Can you see four row of pillars or only one? |
We visited Rome the week before Easter, so preparing for the holidays, and especially for the pope’s blessing ceremony on the square were in full swing. In the background, under a triangular facade, you can see the balcony from which the head of the Catholic Church delivers his message “Urbi et Orbi”.
You probably know that an integral part of the Vatican is the Swiss Guard who holds the office of the Vatican army. In the photo, you can see soldiers in typically yellow-blue Renaissance uniforms.
Castel Sant’Angelo
Originally, there was a mausoleum of the Roman emperor Hadrian at this place and the today’s appearance got the castle probably in the 10th century. During its existence, it served mainly as a fortress, but also as a prison for popes and other “prominent” prisoners.

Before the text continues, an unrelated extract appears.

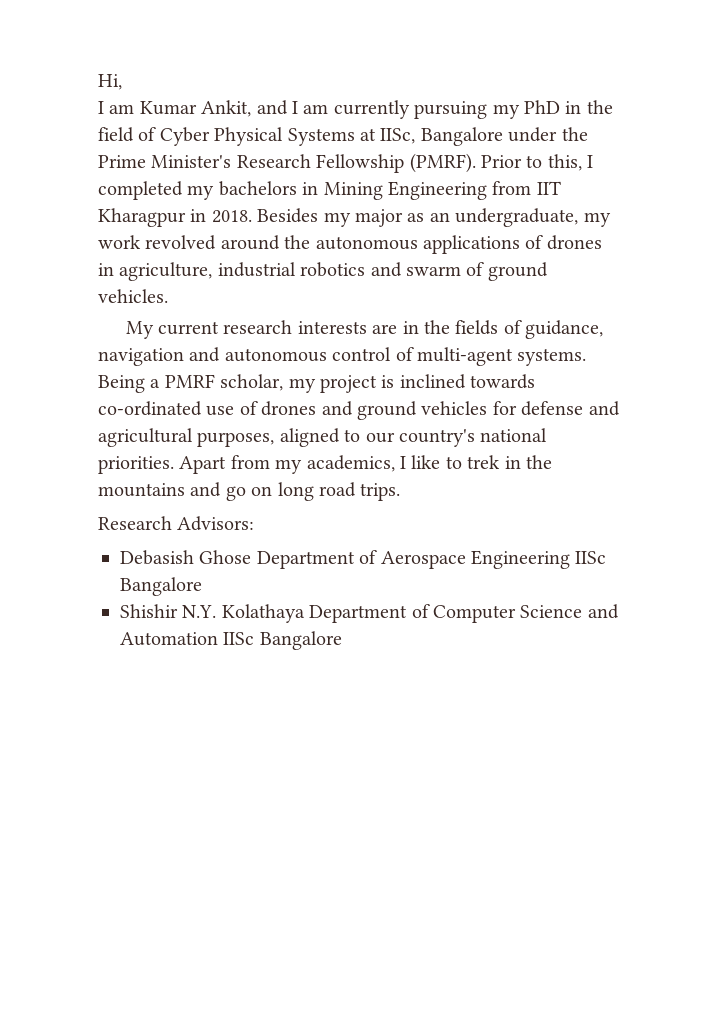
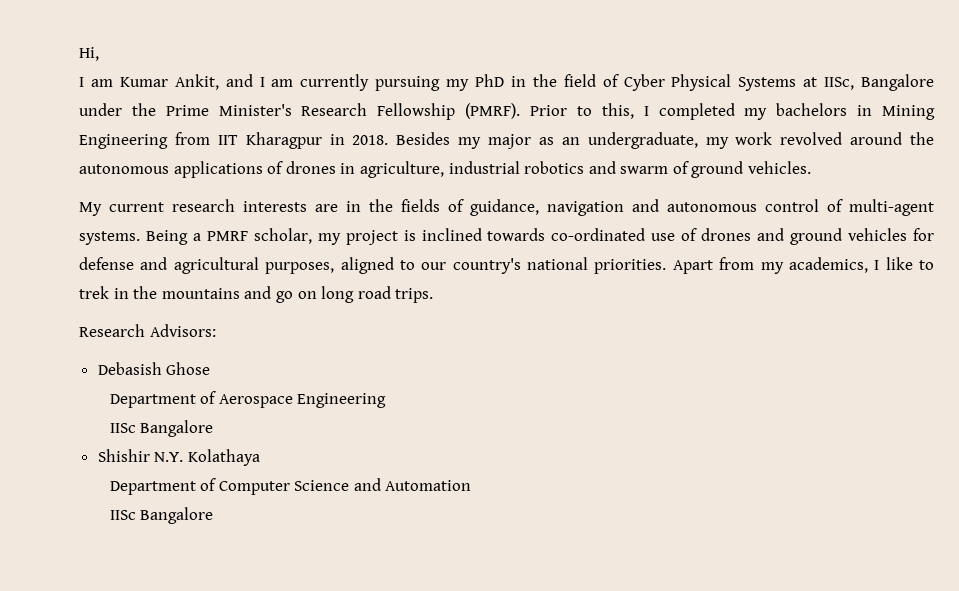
(252, 557) none -> (211, 368) //
(570, 559) none -> (387, 400) //
(305, 613) none -> (260, 457) //
(218, 639) none -> (472, 485) //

Castel Sant’Angelo and omnipresent sellers of fake handbags |
Castel Sant’Angelo connected with the Vatican with a safety corridor, which runs along the walls of the Vatican (remember it from the movie? :)).
The corridor on the right side on the Vatican walls |
The statue of an angel on the top of the castle |
You can walk to the castle (or away from it towards the city center) along Ponte Sant’Angelo. It is decorated with two rows of statues of angels by Bernini and his pupils.
Piazza Navona
One of the biggest squares in Rome, that stands on the former site of the ancient racecourse, that´s Piazza Navona. Also here you can find three wonderful fountains (you probably won´t be surprised when I say that one of them is by Bernini, huh?;)) In the middle of the square there is the baroque church of St. Agnes and in its basement, you can see the remnants of the original temple and the racecourse.
Evening atmosphere on the Piazza Navona. In the background Bernini’s fountain with the obelisk. |
With few exceptions (taking the metro to get to the Vatican Museums) we mostly walked in Rome, so on the first day on our walk back to our temporary residence, we saw few more interesting places:
Tiber Island
The only island on the River Tiber in Rome, that is joined by two bridges with the – and the Ponte Fabricius is the oldest bridge in Rome.
The bridge on the left is the oldest one in Rome |
Theatre of Marcellus
The only still existent ancient theater in Rome was a model in building the Colosseum. On the picture, you can see the outer part of the semicircular structure.
Capitoline Wolf
The copy of the bronze statue of the she-wolf with Romulus and Remus is located on the Capitoline hill. But I’ll tell you about that more in my next post, which will describe how we spent the second day in Rome.
If our first day in Rome was dedicated to Christian monuments and the journey through the Angels and Demons movie, our second day was devoted to more ancient monuments. So small taste of what you will read next:
Forum Romanum |
Accommodation
Don´t do the same mistake like we did and read the reviews and look at the pictures. Although the owner picked us up at the airport and drove us directly to the place of accommodation, it turned out to be a dark souterrain flat with small windows under the ceiling leading to the street so we could see the feet of passer-bys. Fortunately, the street wasn´t so busy and as I mentioned before, within a reasonable distance of the sights that we wanted to visit.